• Problem requirements
Quote word for word the lines starting at the line with "font-size: 11px ->" and ending at the final line of the entries. Leave out any pictures.

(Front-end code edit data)
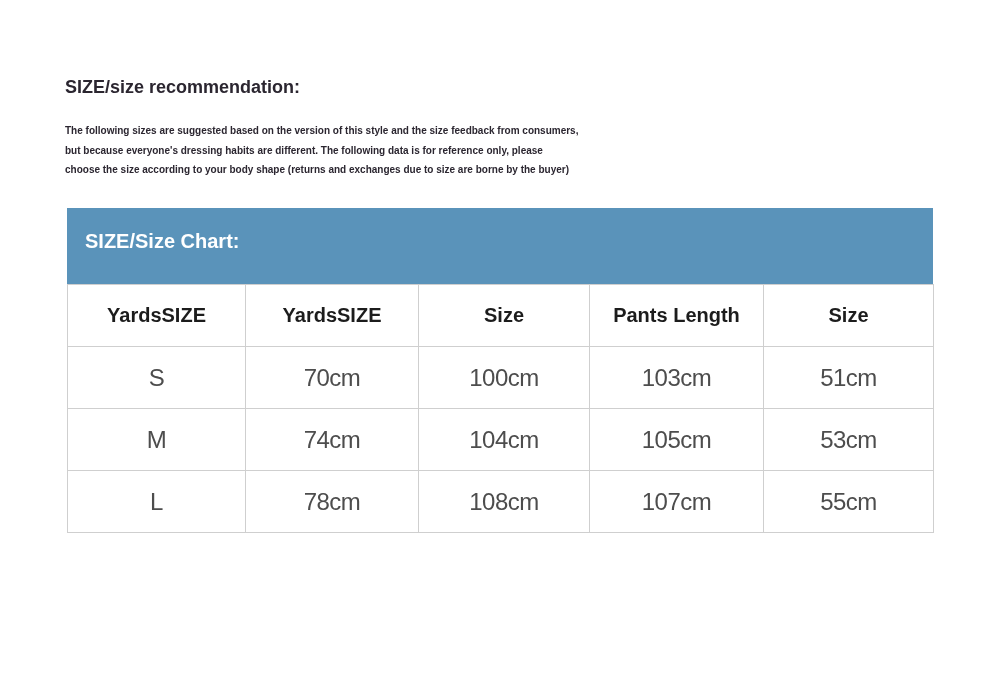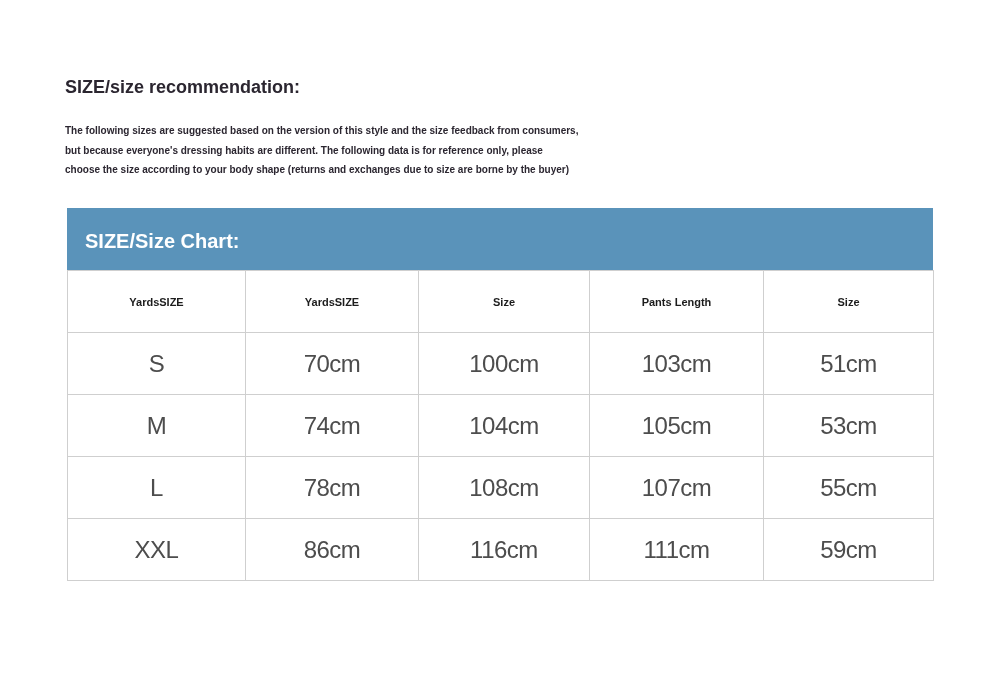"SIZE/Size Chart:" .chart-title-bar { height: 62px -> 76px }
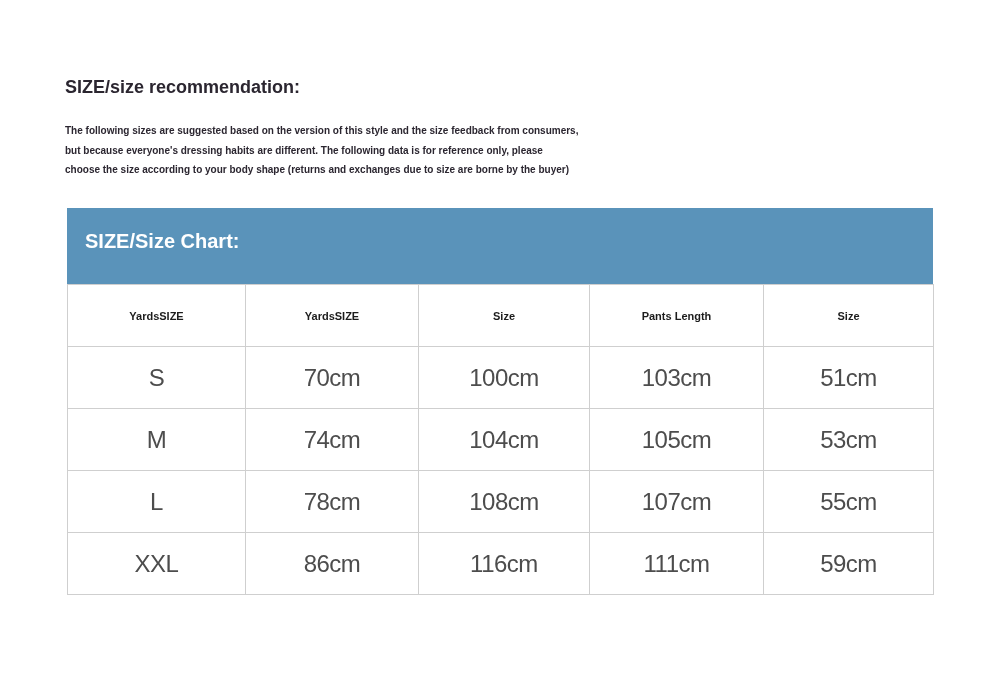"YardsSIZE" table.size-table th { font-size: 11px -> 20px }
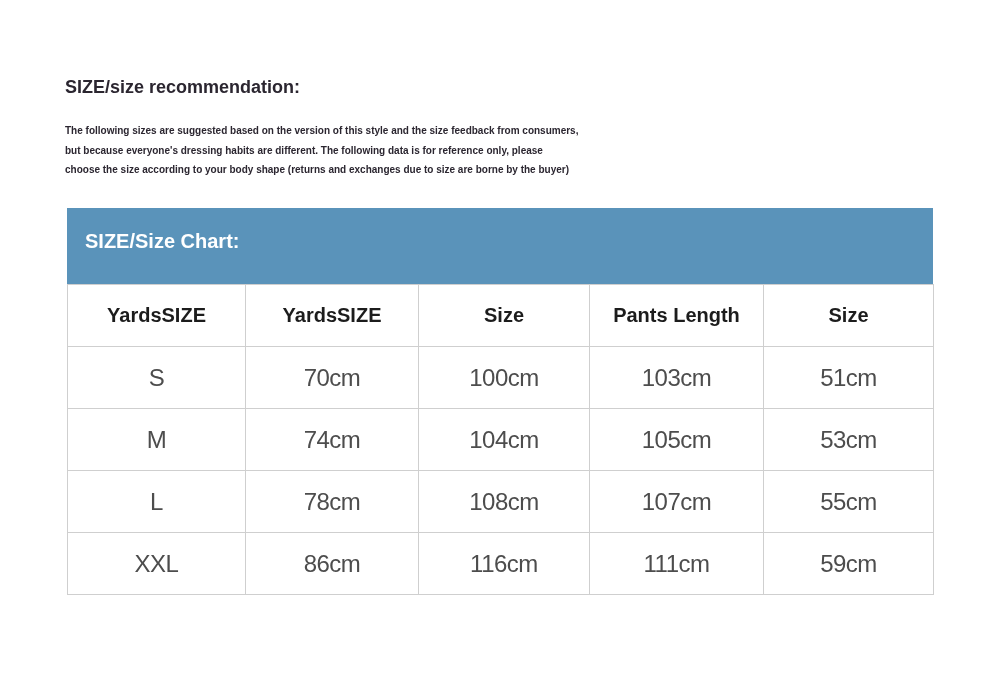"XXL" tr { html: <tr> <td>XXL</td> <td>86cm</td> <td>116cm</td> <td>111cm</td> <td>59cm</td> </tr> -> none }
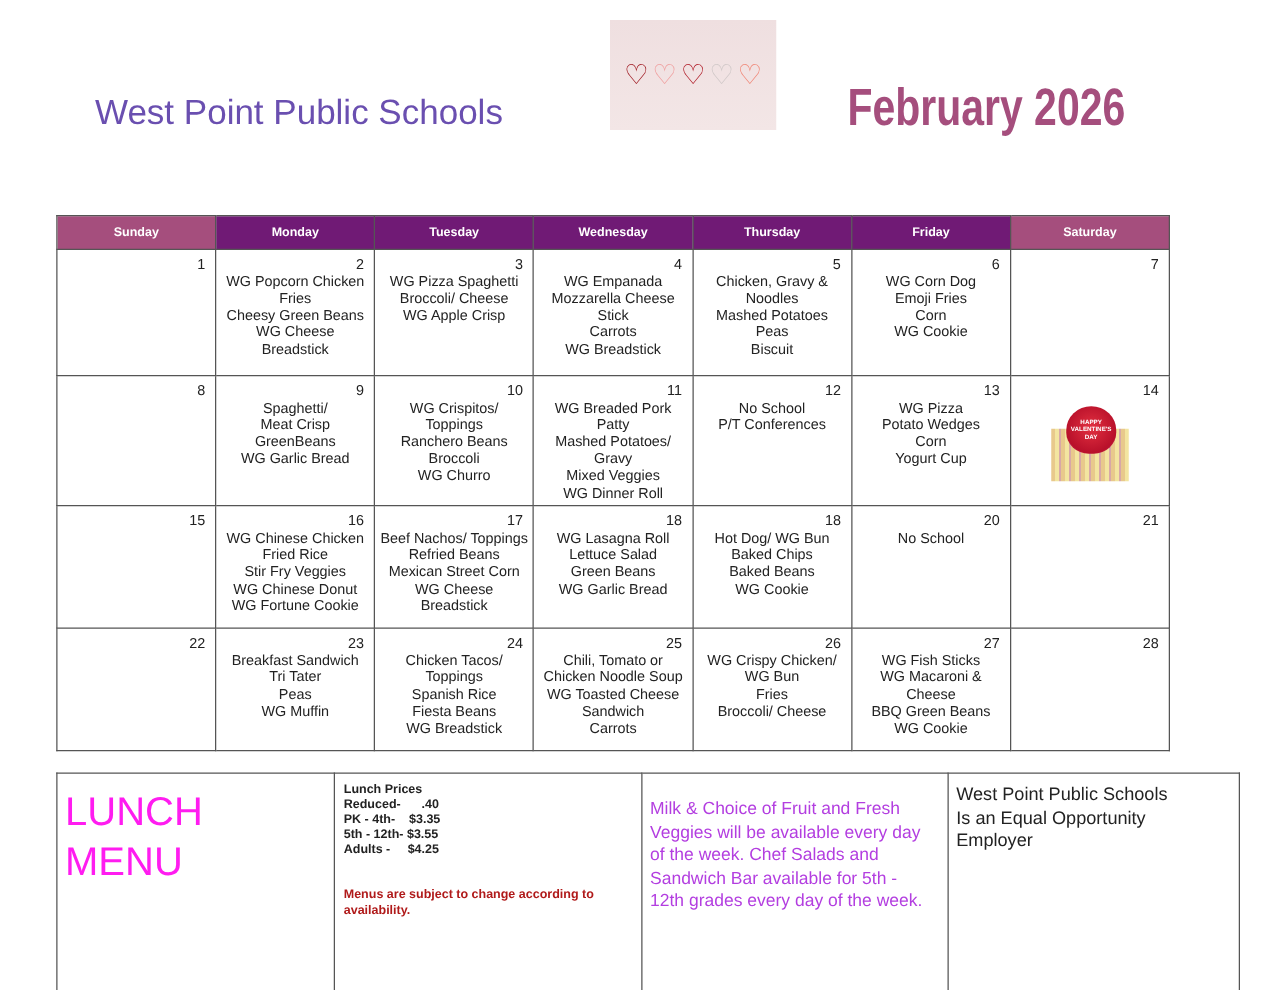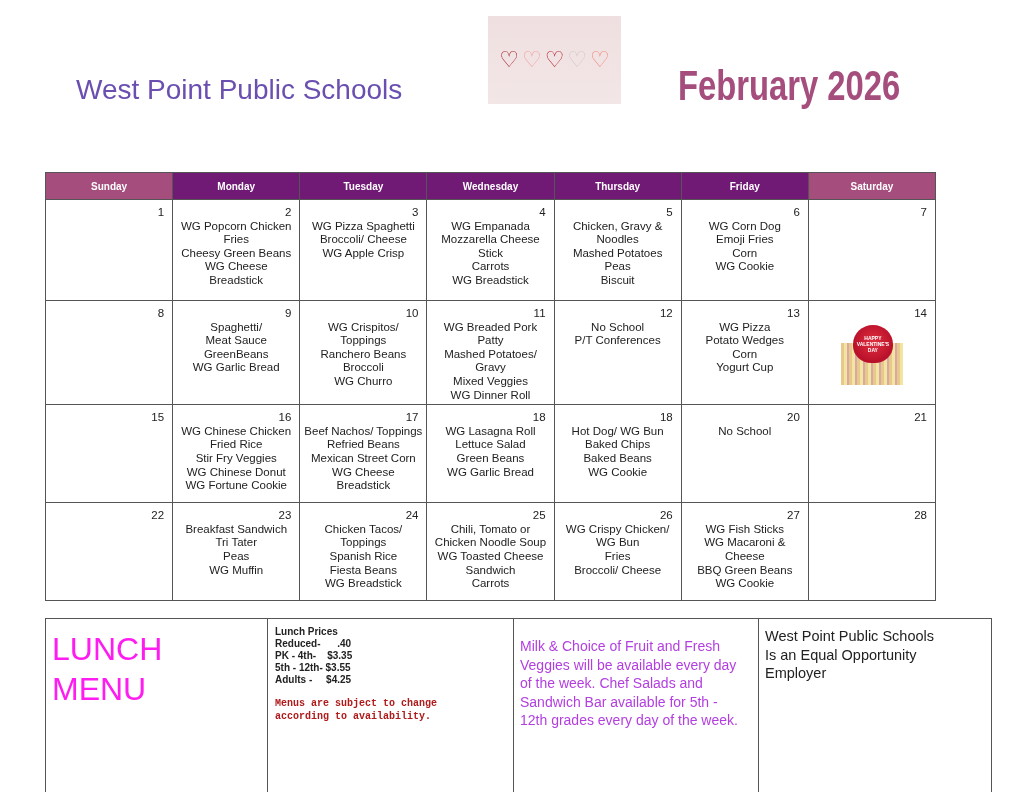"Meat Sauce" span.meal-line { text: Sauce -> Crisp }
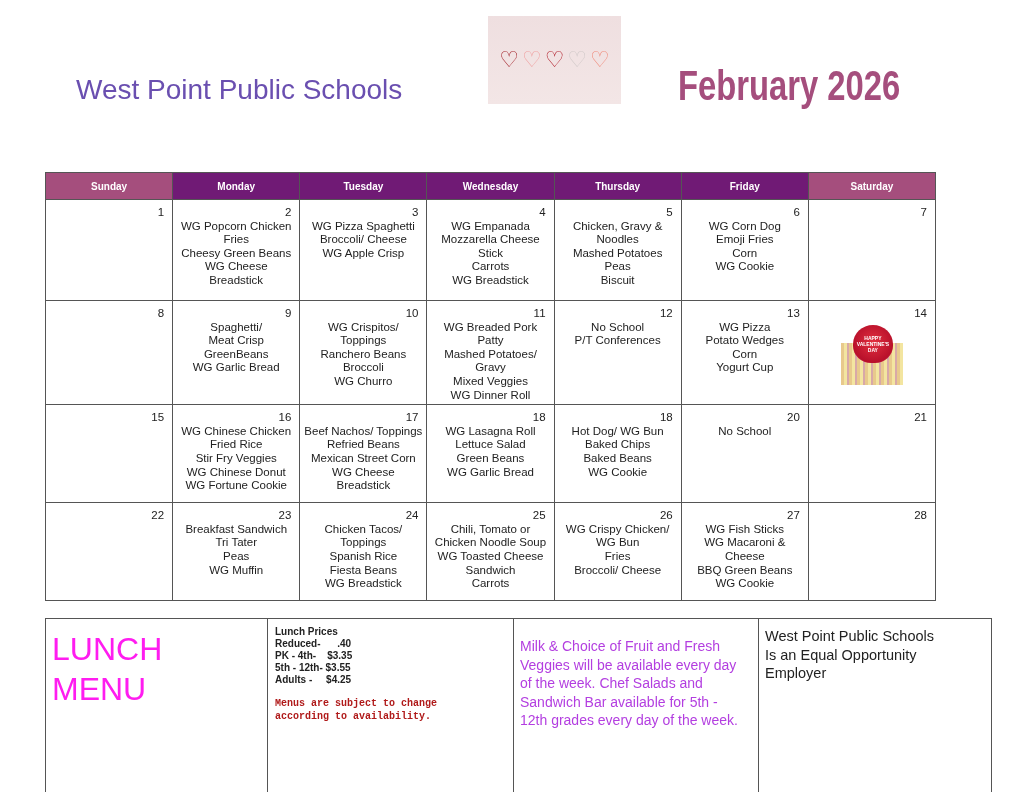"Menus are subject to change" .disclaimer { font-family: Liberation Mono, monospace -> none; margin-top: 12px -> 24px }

• Response to this task
"YardsSIZE" table.size-table th { font-size: 11px -> 20px }
"XXL" tr { html: <tr> <td>XXL</td> <td>86cm</td> <td>116cm</td> <td>111cm</td> <td>59cm</td> </tr> -> none }
"Meat Sauce" span.meal-line { text: Sauce -> Crisp }
"Menus are subject to change" .disclaimer { font-family: Liberation Mono, monospace -> none; margin-top: 12px -> 24px }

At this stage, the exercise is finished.